795 millions de personnes sont toujours en situation de sous-alimentation, soit 167 millions de moins sur la dernière décennie et une diminution d’un quart en 25 ans.
72 pays sur 129, dont le Maroc, ont atteint l’Objectif Millénaire Numéro un défini à New York en 2000 et qui visait à réduire de moitié la faim sur 15 ans.
Le Maroc et l’Algérie font partie des pays dont la proportion des personnes sous-alimentés est en dessous de 5%, alors que la Tunisie et l’Egypte restent proches de 5% depuis 1990-1992.

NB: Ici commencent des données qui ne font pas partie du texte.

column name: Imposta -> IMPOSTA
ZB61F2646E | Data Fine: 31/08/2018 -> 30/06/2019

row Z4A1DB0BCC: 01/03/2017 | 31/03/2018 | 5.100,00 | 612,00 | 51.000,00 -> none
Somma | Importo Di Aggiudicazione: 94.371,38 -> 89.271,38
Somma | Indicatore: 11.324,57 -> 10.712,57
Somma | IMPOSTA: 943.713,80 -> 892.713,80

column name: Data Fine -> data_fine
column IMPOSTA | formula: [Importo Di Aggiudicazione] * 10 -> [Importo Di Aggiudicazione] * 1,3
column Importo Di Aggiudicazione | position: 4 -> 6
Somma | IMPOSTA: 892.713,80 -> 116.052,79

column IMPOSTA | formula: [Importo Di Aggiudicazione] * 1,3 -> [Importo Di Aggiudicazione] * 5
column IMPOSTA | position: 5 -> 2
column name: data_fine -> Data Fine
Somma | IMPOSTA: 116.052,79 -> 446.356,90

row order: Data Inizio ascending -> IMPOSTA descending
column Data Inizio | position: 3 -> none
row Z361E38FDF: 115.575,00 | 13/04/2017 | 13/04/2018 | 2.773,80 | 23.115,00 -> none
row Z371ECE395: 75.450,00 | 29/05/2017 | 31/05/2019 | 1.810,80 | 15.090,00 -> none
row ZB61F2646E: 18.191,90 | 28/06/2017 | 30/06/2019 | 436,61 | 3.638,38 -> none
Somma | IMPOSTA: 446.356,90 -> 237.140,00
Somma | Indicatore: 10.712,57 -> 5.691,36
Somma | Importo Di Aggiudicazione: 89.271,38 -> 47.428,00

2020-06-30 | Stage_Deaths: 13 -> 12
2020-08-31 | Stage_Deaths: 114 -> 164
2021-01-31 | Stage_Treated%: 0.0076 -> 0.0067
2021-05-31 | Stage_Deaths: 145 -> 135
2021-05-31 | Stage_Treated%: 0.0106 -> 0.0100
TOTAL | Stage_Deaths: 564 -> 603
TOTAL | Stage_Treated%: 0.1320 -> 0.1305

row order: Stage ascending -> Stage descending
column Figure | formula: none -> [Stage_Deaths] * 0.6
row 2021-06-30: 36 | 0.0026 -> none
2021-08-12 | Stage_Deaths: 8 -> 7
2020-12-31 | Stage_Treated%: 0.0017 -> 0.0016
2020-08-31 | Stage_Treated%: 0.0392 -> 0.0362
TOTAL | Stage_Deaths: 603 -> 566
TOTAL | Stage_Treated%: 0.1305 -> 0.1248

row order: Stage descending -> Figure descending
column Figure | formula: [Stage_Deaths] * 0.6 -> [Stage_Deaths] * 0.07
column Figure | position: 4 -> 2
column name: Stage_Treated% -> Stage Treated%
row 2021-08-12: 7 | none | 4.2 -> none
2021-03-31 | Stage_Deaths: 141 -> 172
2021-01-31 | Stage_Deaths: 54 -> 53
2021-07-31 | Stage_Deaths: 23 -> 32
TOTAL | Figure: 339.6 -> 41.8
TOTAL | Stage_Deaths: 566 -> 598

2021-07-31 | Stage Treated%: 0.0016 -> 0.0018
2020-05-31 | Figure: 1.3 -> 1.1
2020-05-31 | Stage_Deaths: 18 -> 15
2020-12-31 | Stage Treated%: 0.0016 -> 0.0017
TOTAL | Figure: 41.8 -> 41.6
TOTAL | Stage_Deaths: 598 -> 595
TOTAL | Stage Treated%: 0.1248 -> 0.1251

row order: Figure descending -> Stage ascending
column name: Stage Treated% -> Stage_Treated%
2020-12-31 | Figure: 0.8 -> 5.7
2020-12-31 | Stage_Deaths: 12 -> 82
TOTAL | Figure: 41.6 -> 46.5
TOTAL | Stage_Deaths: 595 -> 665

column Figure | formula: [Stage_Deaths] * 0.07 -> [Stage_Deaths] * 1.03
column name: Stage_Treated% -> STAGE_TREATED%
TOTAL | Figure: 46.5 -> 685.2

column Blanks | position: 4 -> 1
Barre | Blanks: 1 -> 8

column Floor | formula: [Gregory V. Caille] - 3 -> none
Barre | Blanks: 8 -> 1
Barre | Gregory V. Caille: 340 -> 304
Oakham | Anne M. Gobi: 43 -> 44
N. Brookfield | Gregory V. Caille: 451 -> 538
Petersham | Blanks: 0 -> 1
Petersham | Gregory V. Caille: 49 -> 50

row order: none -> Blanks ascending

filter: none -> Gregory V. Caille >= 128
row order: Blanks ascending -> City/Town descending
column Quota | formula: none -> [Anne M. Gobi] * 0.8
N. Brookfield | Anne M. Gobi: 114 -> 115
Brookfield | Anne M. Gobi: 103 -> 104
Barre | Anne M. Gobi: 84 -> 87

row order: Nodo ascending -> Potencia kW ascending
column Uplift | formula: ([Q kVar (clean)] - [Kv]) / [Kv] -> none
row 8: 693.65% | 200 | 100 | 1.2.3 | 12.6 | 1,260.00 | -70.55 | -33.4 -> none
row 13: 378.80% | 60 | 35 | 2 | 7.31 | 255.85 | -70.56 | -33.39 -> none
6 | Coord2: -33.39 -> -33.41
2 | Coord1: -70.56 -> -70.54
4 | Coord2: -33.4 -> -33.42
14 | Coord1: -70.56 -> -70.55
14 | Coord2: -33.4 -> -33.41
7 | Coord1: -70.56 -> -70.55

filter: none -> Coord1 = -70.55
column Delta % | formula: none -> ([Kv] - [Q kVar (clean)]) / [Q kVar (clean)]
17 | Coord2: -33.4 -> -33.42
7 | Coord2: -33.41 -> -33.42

23.2% de la population en Afrique subsaharienne est en état de sous-alimentation, notamment en Centrafrique, Côte d’Ivoire, Liberia, Madagascar, Namibie, Ouganda, Tanzanie et Zambie, où les progrès sont jugés « très lents ».
Les progrès les plus marquants on été réalisés par le Brésil, le Chili, le Venezuela et la Bolivie en Amérique Latine, ou encore la Chine, la Thaïlande, la Birmanie et le Vietnam en Asie.
Le rapport conseille, pour maintenir cette progression, d’augmenter la capacité de production des agriculteurs, ainsi que leur productivité et leur accès aux marchés.
"La croissance économique est importante mais pas suffisante, surtout elle doit inclure tout le monde", explique Stanlake Samkange, responsable du Programme alimentaire mondial, selon l’AFP.
Les barrières principales à « l’objectif Faim Zéro » sont présentées comme étant l’instabilité politique et les catastrophes naturelles, ainsi que le changement climatique qui impacte l’agriculture ou encore les crises financières et les crises sur les prix.